* _TASK_
Set out exactly every line of the entries below, starting at the line that holds "(198, 100) none" and stopping after the line that holds "(272, 242) none -> (509, 277) //".

BEGIN

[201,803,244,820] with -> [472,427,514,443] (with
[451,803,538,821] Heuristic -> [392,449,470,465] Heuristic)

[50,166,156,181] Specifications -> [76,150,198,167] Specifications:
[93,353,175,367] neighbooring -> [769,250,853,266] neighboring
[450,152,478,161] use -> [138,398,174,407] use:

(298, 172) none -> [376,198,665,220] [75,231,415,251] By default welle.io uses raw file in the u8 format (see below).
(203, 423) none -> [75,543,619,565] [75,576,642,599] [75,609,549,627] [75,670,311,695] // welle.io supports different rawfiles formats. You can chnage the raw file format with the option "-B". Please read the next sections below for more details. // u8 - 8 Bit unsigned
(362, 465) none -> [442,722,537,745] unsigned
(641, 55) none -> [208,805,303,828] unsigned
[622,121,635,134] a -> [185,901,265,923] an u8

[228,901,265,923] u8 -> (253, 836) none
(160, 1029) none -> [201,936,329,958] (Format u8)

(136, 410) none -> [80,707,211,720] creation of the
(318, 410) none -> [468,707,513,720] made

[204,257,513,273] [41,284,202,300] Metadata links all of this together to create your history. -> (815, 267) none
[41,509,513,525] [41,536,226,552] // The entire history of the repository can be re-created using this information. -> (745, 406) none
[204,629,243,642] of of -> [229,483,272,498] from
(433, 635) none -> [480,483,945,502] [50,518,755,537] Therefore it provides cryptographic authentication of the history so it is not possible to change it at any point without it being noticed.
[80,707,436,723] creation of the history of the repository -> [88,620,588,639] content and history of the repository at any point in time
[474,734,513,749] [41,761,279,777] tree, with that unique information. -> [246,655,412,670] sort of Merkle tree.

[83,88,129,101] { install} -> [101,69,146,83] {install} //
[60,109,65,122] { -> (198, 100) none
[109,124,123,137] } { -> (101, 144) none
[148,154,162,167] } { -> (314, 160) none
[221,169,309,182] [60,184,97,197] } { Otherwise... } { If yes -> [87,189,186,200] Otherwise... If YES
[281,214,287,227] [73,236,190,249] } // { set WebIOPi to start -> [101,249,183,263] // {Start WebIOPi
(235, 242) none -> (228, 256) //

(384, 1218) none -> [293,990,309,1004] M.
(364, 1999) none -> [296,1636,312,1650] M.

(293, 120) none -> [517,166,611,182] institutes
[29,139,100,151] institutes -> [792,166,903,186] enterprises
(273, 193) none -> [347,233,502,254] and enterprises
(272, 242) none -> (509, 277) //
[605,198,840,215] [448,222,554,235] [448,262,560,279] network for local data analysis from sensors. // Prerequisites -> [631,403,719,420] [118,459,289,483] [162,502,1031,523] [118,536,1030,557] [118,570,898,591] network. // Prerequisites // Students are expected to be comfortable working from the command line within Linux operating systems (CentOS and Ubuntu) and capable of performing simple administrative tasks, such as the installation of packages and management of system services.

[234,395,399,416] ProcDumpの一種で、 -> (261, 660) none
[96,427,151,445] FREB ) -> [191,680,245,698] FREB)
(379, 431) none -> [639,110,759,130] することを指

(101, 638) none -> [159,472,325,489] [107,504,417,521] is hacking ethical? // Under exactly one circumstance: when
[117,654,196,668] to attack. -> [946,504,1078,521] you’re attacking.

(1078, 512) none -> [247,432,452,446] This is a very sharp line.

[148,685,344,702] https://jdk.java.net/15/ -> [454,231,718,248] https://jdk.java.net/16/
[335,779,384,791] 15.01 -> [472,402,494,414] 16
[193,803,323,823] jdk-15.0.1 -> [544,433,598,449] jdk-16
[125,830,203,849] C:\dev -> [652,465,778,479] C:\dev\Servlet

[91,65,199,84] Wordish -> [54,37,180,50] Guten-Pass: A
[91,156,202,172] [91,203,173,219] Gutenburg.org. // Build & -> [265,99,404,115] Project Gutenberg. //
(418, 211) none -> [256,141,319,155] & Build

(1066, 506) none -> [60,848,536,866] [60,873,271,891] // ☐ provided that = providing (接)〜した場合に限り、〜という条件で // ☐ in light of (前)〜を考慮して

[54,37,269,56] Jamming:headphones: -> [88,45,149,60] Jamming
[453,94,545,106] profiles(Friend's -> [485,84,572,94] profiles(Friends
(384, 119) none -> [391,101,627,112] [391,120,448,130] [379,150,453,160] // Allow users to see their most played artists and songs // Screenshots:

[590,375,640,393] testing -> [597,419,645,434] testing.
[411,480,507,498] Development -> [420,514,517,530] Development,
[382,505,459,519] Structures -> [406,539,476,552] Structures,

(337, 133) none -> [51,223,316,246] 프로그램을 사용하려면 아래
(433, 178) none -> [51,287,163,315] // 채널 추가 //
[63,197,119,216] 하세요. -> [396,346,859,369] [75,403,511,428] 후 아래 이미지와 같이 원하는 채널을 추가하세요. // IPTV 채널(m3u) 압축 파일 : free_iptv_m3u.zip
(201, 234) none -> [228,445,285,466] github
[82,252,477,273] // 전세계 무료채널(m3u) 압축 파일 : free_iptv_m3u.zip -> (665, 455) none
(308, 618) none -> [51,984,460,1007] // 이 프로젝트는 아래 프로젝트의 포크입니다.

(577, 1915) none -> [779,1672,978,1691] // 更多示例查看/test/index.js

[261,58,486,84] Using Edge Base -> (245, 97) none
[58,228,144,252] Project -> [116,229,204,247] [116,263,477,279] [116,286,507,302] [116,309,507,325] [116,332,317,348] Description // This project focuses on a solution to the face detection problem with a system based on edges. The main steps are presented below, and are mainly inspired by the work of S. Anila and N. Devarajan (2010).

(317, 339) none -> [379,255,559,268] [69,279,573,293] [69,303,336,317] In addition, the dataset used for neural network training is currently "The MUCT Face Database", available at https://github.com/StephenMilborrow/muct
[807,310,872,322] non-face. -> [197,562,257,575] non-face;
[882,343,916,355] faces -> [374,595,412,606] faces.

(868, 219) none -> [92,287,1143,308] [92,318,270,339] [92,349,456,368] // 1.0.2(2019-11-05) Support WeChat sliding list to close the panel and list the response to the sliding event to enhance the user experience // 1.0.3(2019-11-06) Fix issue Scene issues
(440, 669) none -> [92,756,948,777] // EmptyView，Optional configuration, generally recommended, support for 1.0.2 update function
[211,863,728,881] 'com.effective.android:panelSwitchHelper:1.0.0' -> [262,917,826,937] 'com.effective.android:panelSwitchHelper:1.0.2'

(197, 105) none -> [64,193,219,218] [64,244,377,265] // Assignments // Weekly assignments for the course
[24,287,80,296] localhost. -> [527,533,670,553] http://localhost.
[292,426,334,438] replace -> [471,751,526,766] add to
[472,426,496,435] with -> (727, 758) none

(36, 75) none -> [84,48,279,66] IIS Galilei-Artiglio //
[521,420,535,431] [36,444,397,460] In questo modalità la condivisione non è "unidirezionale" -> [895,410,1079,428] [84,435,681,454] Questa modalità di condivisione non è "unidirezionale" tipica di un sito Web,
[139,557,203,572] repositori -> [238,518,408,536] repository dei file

END

* _SOLVED PROBLEM_
[60,109,65,122] { -> (198, 100) none
[109,124,123,137] } { -> (101, 144) none
[148,154,162,167] } { -> (314, 160) none
[221,169,309,182] [60,184,97,197] } { Otherwise... } { If yes -> [87,189,186,200] Otherwise... If YES
[281,214,287,227] [73,236,190,249] } // { set WebIOPi to start -> [101,249,183,263] // {Start WebIOPi
(235, 242) none -> (228, 256) //

(384, 1218) none -> [293,990,309,1004] M.
(364, 1999) none -> [296,1636,312,1650] M.

(293, 120) none -> [517,166,611,182] institutes
[29,139,100,151] institutes -> [792,166,903,186] enterprises
(273, 193) none -> [347,233,502,254] and enterprises
(272, 242) none -> (509, 277) //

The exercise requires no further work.